2. En vertu du premier alinéa de l'article L. 169 du livre des procédures fiscales, le droit de reprise de l'administration s'exerce, pour l'impôt sur le revenu, jusqu'à la fin de la troisième année qui suit celle au titre de laquelle l'imposition est due. Toutefois, aux termes de l'article L. 170 du livre des procédures fiscales, dans sa rédaction applicable aux années litigieuses, dont les dispositions ont été reprises à l'article L. 188 C du même livre : " Même si les délais de reprise prévus à l'article L. 169 sont écoulés, les omissions ou insuffisances d'imposition révélées par une instance devant les tribunaux ou par une réclamation contentieuse peuvent être réparées par l'administration des impôts jusqu'à la fin de l'année suivant celle de la décision qui a clos l'instance et, au plus tard, jusqu'à la fin de la dixième année qui suit celle au titre de laquelle l'imposition est due ".

3. Des insuffisances ou omissions d'imposition ne peuvent pas être regardées comme révélées par une instance devant les tribunaux au sens de cet article lorsque l'administration dispose d'éléments suffisants lui permettant, par la mise en oeuvre des procédures d'investigations dont elle dispose, d'établir ces insuffisances ou omissions d'imposition dans le délai normal de reprise prévu à l'article L. 169 du livre des procédures fiscales. Il en va également ainsi lorsque, à la date à laquelle l'administration dispose de ces informations, le délai prévu à l'article L. 169 du livre des procédures fiscales est expiré et qu'elle n'est plus en mesure, sur ce seul fondement, de réparer les insuffisances et omissions d'imposition.

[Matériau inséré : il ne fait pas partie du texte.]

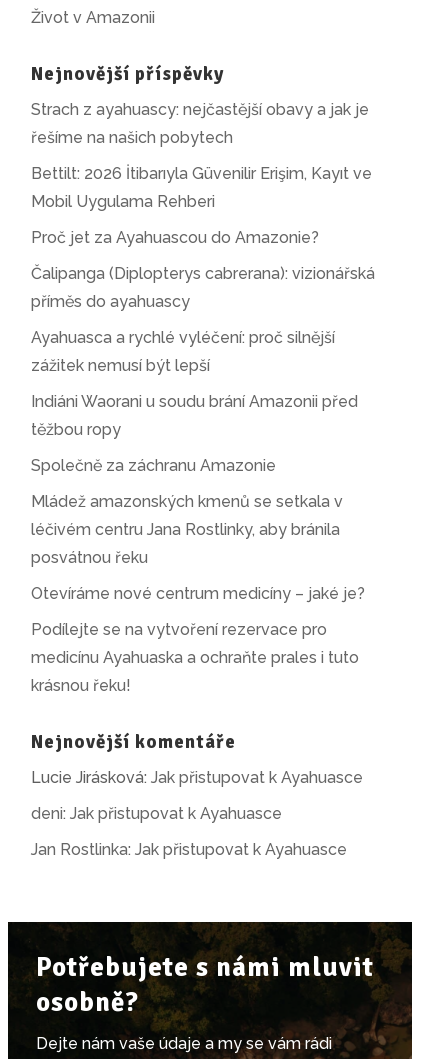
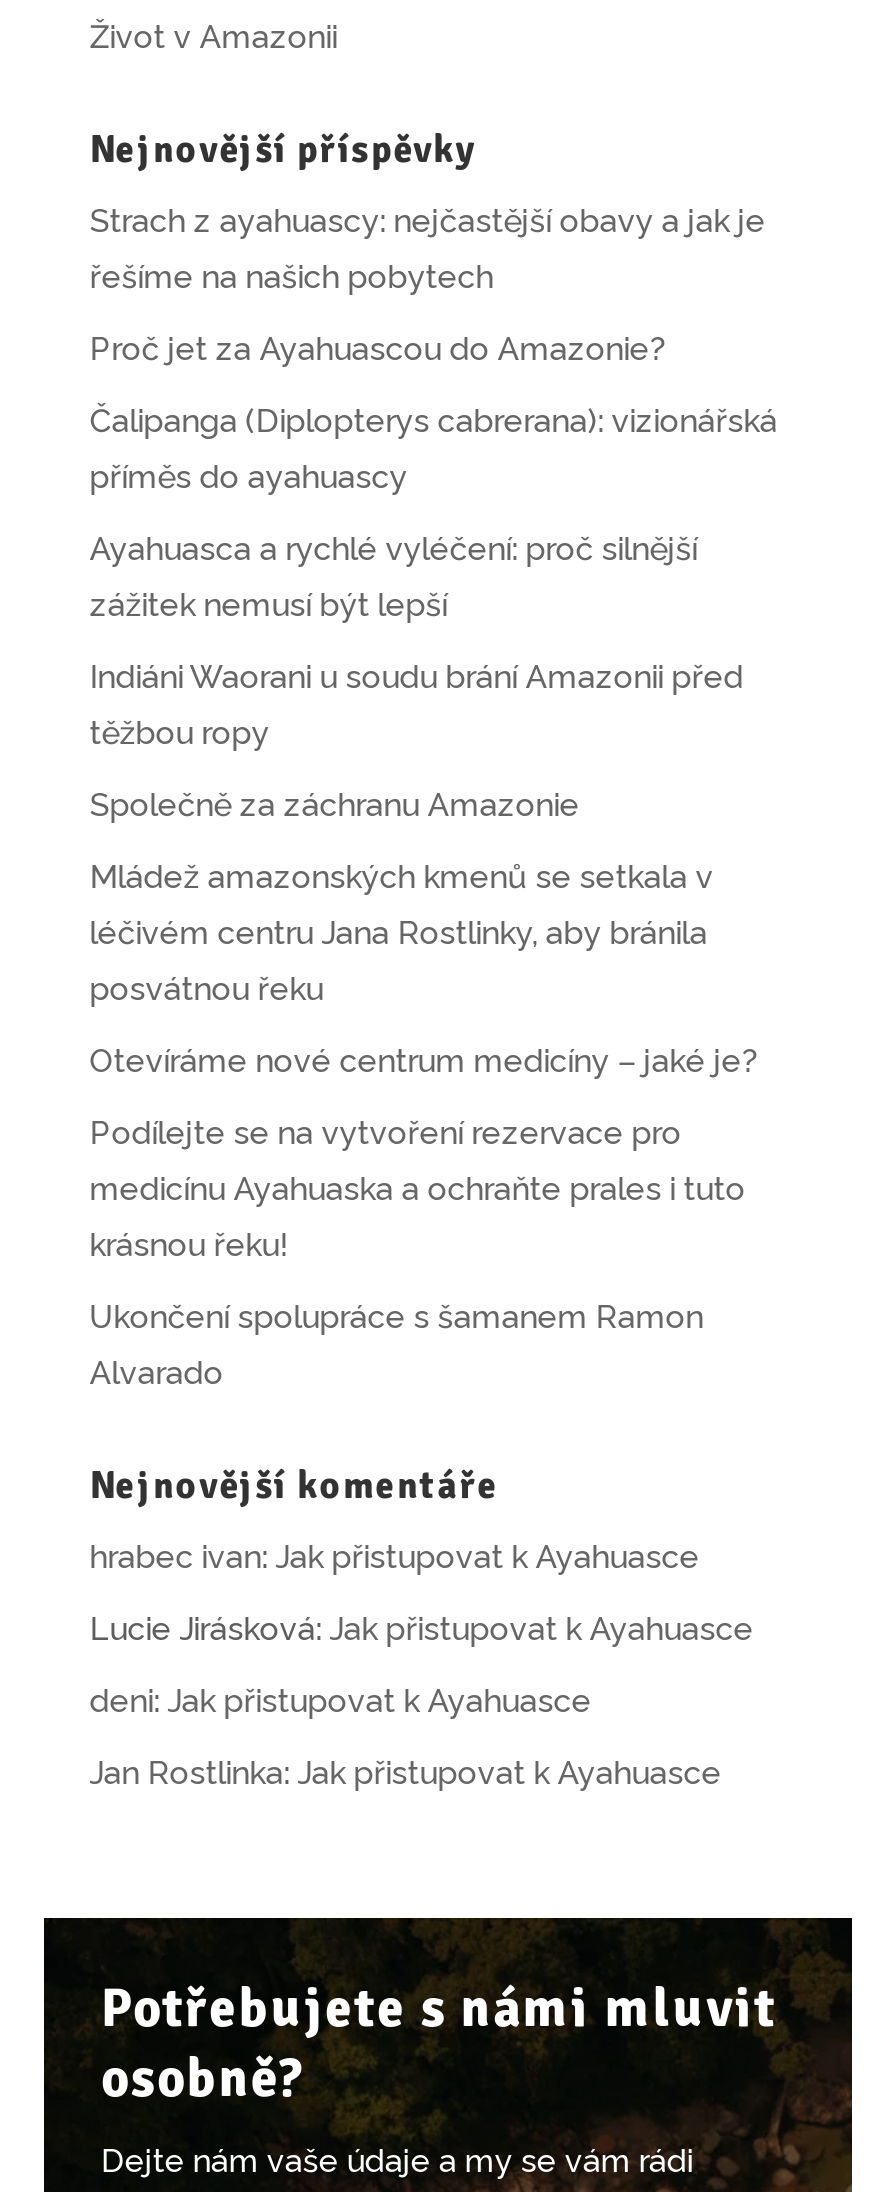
- Bettilt: 2026 İtibarıyla Güvenilir Erişim, Kayıt ve
- Mobil Uygulama Rehberi

moved up: Proč jet za Ayahuascou do Amazonie? | Čalipanga (Diplopterys cabrerana): vizionářská | příměs do ayahuascy | ... | medicínu Ayahuaska a ochraňte prales i tuto | krásnou řeku!

+ Ukončení spolupráce s šamanem Ramon
+ Alvarado

+ hrabec ivan: Jak přistupovat k Ayahuasce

4. Il résulte de l'instruction que M. A...et son épouse ont fait l'objet en 2007 d'un contrôle de leurs déclarations au titre de l'impôt de solidarité sur la fortune. A l'occasion de ce contrôle, le vérificateur a notamment adressé aux contribuables une demande de renseignements, datée du 20 février 2007, portant sur l'ensemble des comptes bancaires dont ils étaient titulaires. Parmi les comptes mentionnés dans cette demande figurait celui sur lequel étaient créditées les sommes que l'administration a qualifiées par la suite de détournements de fonds. L'administration, qui avait ainsi, dès 2007, connaissance de ce que M. A...était titulaire de ce compte et qui l'avait interrogé sur son utilisation, disposait dès cette époque d'éléments qui lui auraient permis, en mettant en oeuvre ses pouvoirs de contrôle et d'investigation, de connaître l'origine et l'utilisation des fonds portés au crédit de ce compte, en provenance de diverses entreprises, et de déterminer, le cas échéant, le caractère imposable de ces sommes au regard de l'impôt sur le revenu. Dans ces conditions, il ne résulte pas de l'instruction que l'administration n'aurait pu procéder aux redressements litigieux dans le délai normal de reprise et que les insuffisances d'imposition à l'origine de ces redressements ont été révélées, au sens des dispositions précitées de l'article L. 170 du livre des procédures fiscales, par la procédure judiciaire engagée à l'encontre de M. A...en 2011. Par suite, l'administration ne peut se prévaloir de ces dispositions. Le délai normal de reprise étant expiré pour les années 2003 à 2007 en litige lorsque la proposition de rectification du 9 février 2012, premier acte interruptif de prescription, a été adressée aux contribuables, M. A...est fondé à demander la décharge des impositions contestées.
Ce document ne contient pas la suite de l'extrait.